Entrepreneurs braving today's $2.2 trillion U.S. retailing industry are witnessing the best of times and, simultaneously, the worst of times. Last year, more than 4,000 stores dosed, and the death toll of retailers is expected to rise by another 7,000 this year. By most observations, this era of retailing history will be remembered as one of consolidations and mergers, as well as bankruptcies and liquidations among the major retailers. "It's a dramatic move considering many of them have been around since the mid-1800s," says Shaheen Sadeghi, founder of The Lab, a 17-store "alternative mall" in Costa Mesa, California.

While small businesses don't command as much media attention their performance may have a greater impact on the overall state of retailing since almost 75 percent of U.S. retailers employ fewer then 10 people. But the number of so-called mom and pop stores has been dropping steadily over the past decade. According to Dun & Bradstreet, retail failures in 1995 rose 1.4 percent over 1994--and most of those failures were small stores.

"These are the most difficult times for a small retailer," says Mark Thomas, creator of Rags 2 Riches Fashions Ltd., which operates The Alternative Shopping Complex, a network of small retail shops in Chicago. "Things are so good, so bad, so unusual, that nothing works anymore. You find yourself second-guessing, third-guessing and fourth-guessing."

Retailers today operate in an "age of confusion," says Kurt Barnard, president of Barnard's Retail Marketing Report, a retail forecasting and consulting firm in Scotch Plains, New Jersey. "We're going through a major shift in consumer priorities, perceptions, lifestyles and demographics.

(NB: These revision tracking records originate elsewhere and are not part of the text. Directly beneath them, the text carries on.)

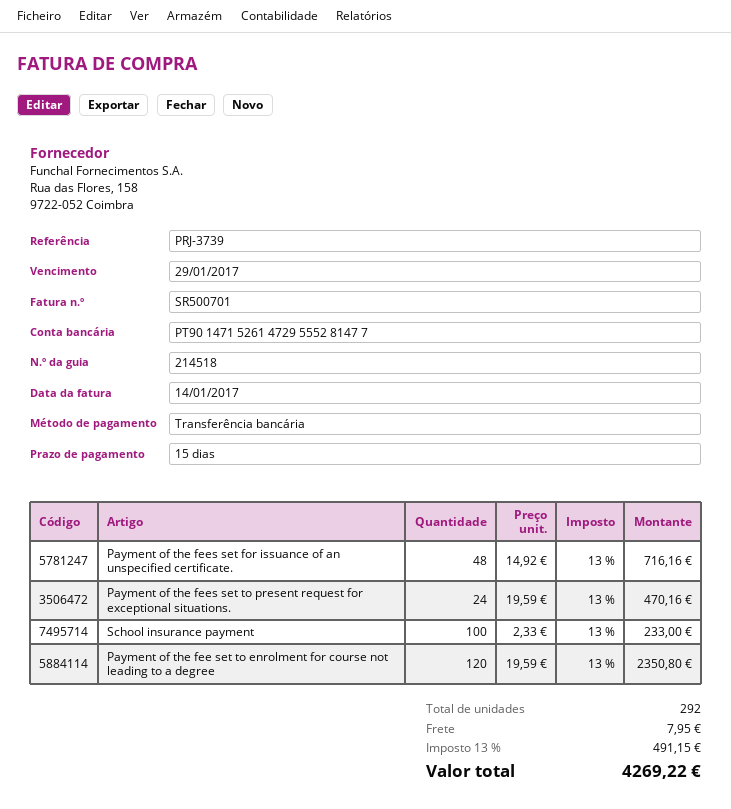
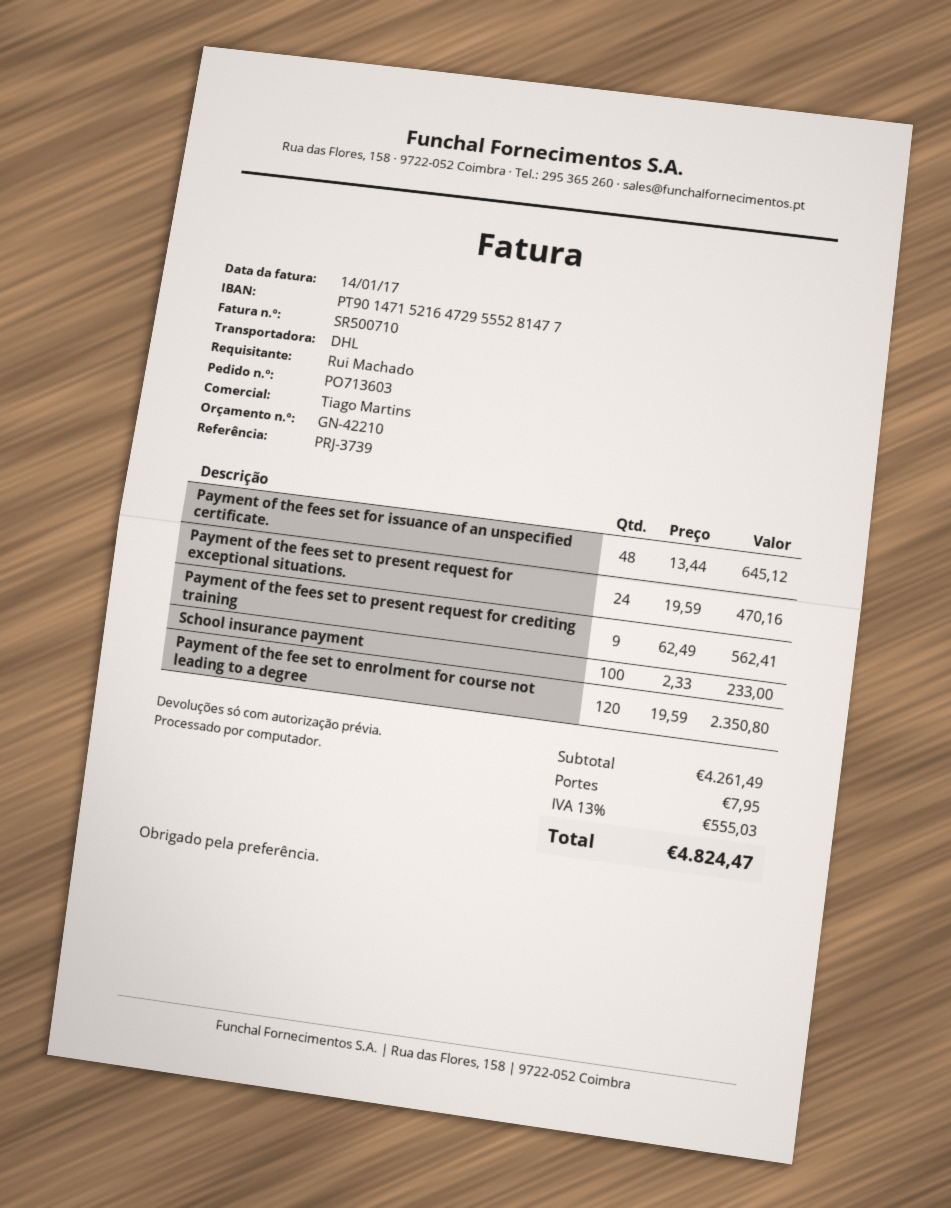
invoice number: SR500701 -> SR500710
bank account: PT90147152614729555281477 -> PT90147152164729555281477
Payment of the fees set for issuance of an unspecified certificate.: 48 x 14.92 = 716.16 -> 48 x 13.44 = 645.12
Payment of the fees set to present request for crediting training: none -> 9 x 62.49 = 562.41
tax: 13% = 491.15 -> 13% = 555.03
total: 4269.22 -> 4824.47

In an era not tolerant of superfluity, the retail message may at first seem to be clear-cut: You either go big or go home. "We've seen small retailers doing business the same way they've done business for the last 30, 40 years, never realizing the world has changed," says Barnard. "They thought the downturn was episodic and that in no time at all, the roaring '80s would be back."

It took a clobbering from the big guys to finally shake small retailers out of their daze. "They were blind to what was going on right under their noses. And suddenly in moves one of these flashy, well-stocked, good-looking chains," says Barnard. "In many cases, this proved fatal for small retailers. But in even more cases, it was a wake-up call."

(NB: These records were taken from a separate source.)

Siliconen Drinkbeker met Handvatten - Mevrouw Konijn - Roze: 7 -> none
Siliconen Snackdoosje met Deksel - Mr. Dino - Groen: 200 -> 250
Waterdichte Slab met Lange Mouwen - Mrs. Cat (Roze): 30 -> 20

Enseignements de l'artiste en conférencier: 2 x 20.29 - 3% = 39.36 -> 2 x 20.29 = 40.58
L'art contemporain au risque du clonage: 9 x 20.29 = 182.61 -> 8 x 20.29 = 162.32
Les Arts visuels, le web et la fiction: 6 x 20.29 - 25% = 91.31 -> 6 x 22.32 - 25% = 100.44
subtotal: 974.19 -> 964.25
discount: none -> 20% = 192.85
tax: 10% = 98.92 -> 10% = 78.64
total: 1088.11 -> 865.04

The added challenge for retailers is not just to wake up but also to arouse the majority of consumers who are bored as hell with retailing and aren't going to take it anymore. "You have to stand for something," says Sadeghi. "On one end of the spectrum, you have the Price Clubs [warehouse stores]; at the other end, you have the Nordstroms [upscale department stores]. And both venues have the opportunity for success. But at the dead center is this mediocrity that so much of the industry has fallen into."

For the true innovators who rise to the task, 1996 may provide a rare window of opportunity, as new technologies and original venues generate the first genuine excitement in retailing since mail order. Yet before entering the fray, retailers must down a dose of realism, no matter how nasty it tastes.

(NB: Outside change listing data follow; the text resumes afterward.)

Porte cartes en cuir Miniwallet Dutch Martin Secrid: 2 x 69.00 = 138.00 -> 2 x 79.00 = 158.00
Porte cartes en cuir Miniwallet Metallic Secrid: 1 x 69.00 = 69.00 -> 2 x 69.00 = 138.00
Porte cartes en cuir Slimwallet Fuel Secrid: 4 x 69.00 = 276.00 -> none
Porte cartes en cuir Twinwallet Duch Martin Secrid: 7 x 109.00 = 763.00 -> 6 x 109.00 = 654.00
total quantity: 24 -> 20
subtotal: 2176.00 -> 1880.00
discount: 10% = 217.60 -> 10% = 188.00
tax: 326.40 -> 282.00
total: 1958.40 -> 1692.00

"We're entering a totally new age in which the American public is under the shadow of downsizing, where debt is rampant, and where income has not only stagnated but in all too many cases has declined," Barnard says. "Competition is ferocious, and the public expects a store that's up to snuff in appearance, merchandise selection and price. To the extent that the owners of small retail stores are willing to look those facts in the face and adjust, they'll end up doing better than they have in decades."

* SEEDS OF A REVOLUTION

So, here are the facts, if you want to face them. The dominant trends reshaping retailing include:

* Category killers. The domination of huge, warehouse-type specialty retail stores, often clumped together in ubiquitous "power centers," can be found "in virtually every sector and virtually every part of the country," says Lawrence Ring, a business professor at the College of William and Mary in Williamsburg, Virginia. They're not called category killers for nothing--when a Circuit City or Home Depot comes to your block, you can bet some small retailers are going to die a quick but painful death.